Irgendwie war ihr eine Sicherung durchgeknallt. Um das Geläster der Leute über ihren schlechten Geschmack zu ersparen, fing sie an, ihn als Träger ihrer grausigen, stoffgewordenen Phantasien zu benützen. Jahr um Jahr. Er hielt immer still, um sich die letzte Kraft für den Augenblick aufzusparen, in dem er dem ganzen ein einigermaßen würdevolles Ende setzen könnte. Niemals hätten sie ihn in einem rosa Strampelanzug mit Butterblumen drauf finden sollen! Und jetzt war er da, dieser Augenblick. Jetzt könnten sie kommen und ihn in einer altehrwürdigen Marineuniform entdecken, mit der er in seinem Bett liegt: Die Polizei findet häßliche Kleider, Hüte, Schuhe und Accessoires. Und wenn sie sich davor genug gegraust haben, werden sie wohl auch Ernas Leiche erblicken. Doch nie wird jemand ahnen, daß all die Fetzen für ihn bestimmt waren, ein Geheimnis zwischen ihm und Erna selig.

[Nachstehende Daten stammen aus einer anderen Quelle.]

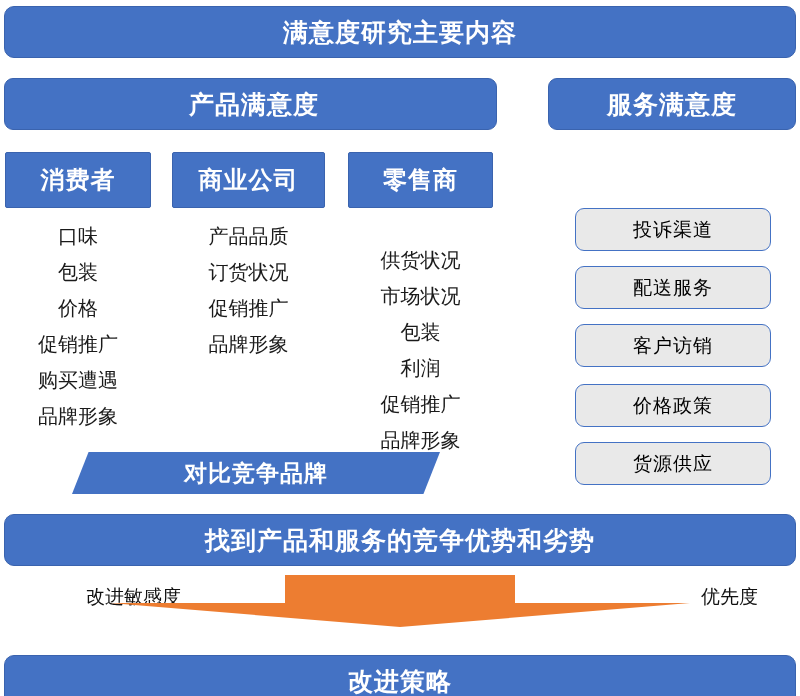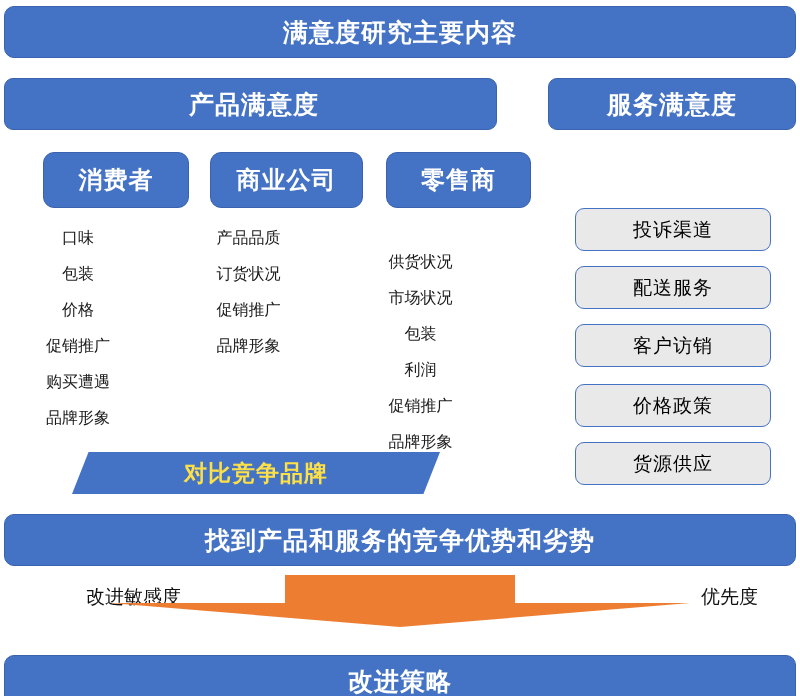"满意度研究主要内容" #canvas { font-family: none -> Liberation Mono, monospace }
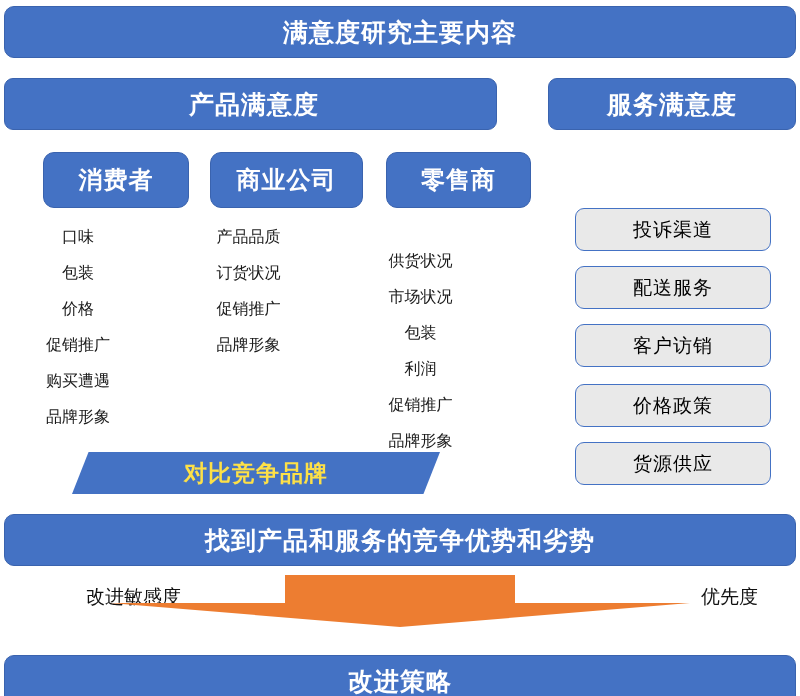"消费者" .col-head { border-radius: 11px -> 2px; margin-left: 38px -> none }
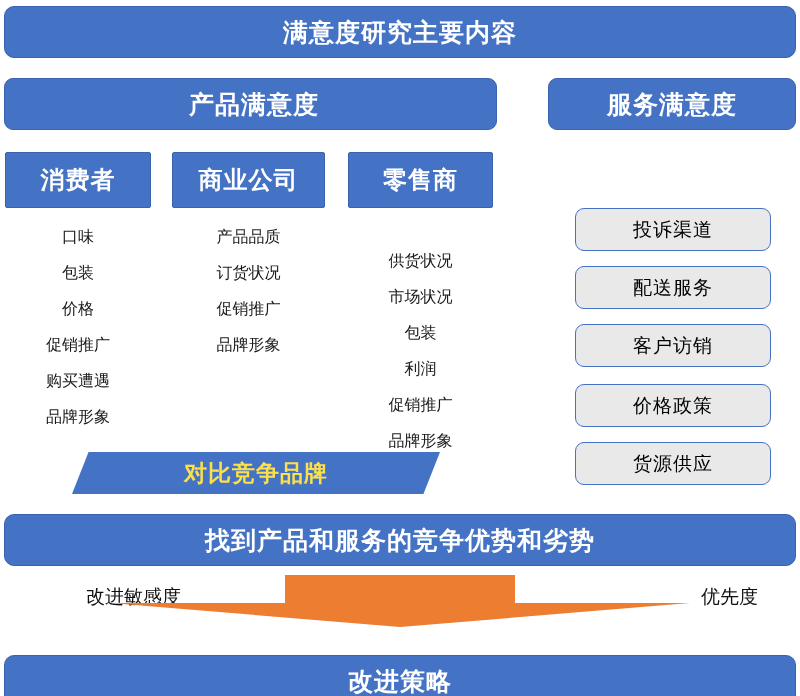"口味" .col-list { font-size: 16px -> 20px }
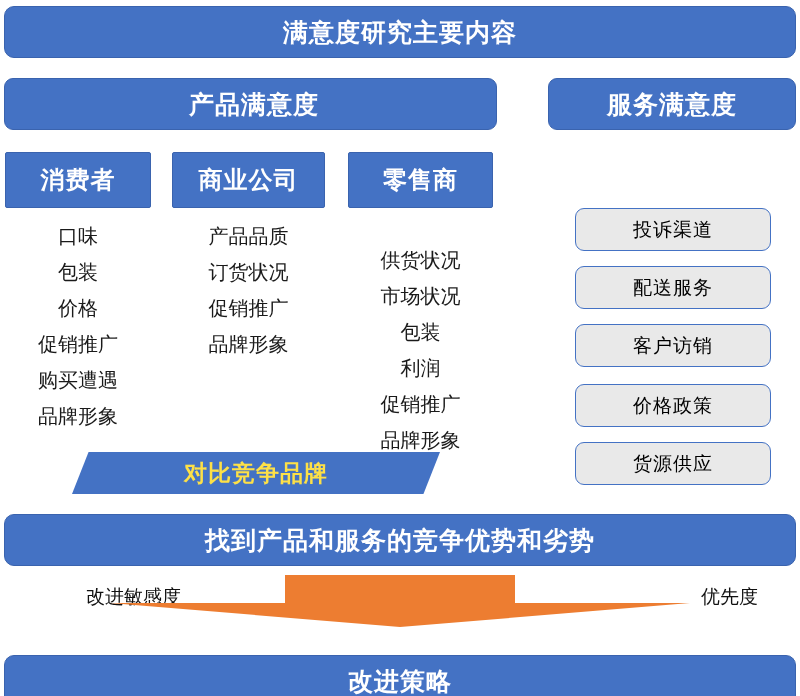"对比竞争品牌" #compare-banner { color: #fde047 -> #ffffff }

Um sich also nicht mehr mit lästigen Fragen beschäftigen zu müssen und mit der Gewißheit, es würdevoll tun zu können, sagte er nie mehr ein Wort und zog seinen Verstand aus den weltlichen Geschehnissen zurück.

 

Hoppla, der Stil ist an einigen Stellen etwas holprig, und du solltest einige Absätze machen (besonders bei wörtlicher Rede), aber ansonsten fand ich diese Geschichte sogar ziemlich gut. Sie hat etwas, was vielen anderen Geschichten hier fehlt. Sie ist originell. Und das ist doch schon mal was.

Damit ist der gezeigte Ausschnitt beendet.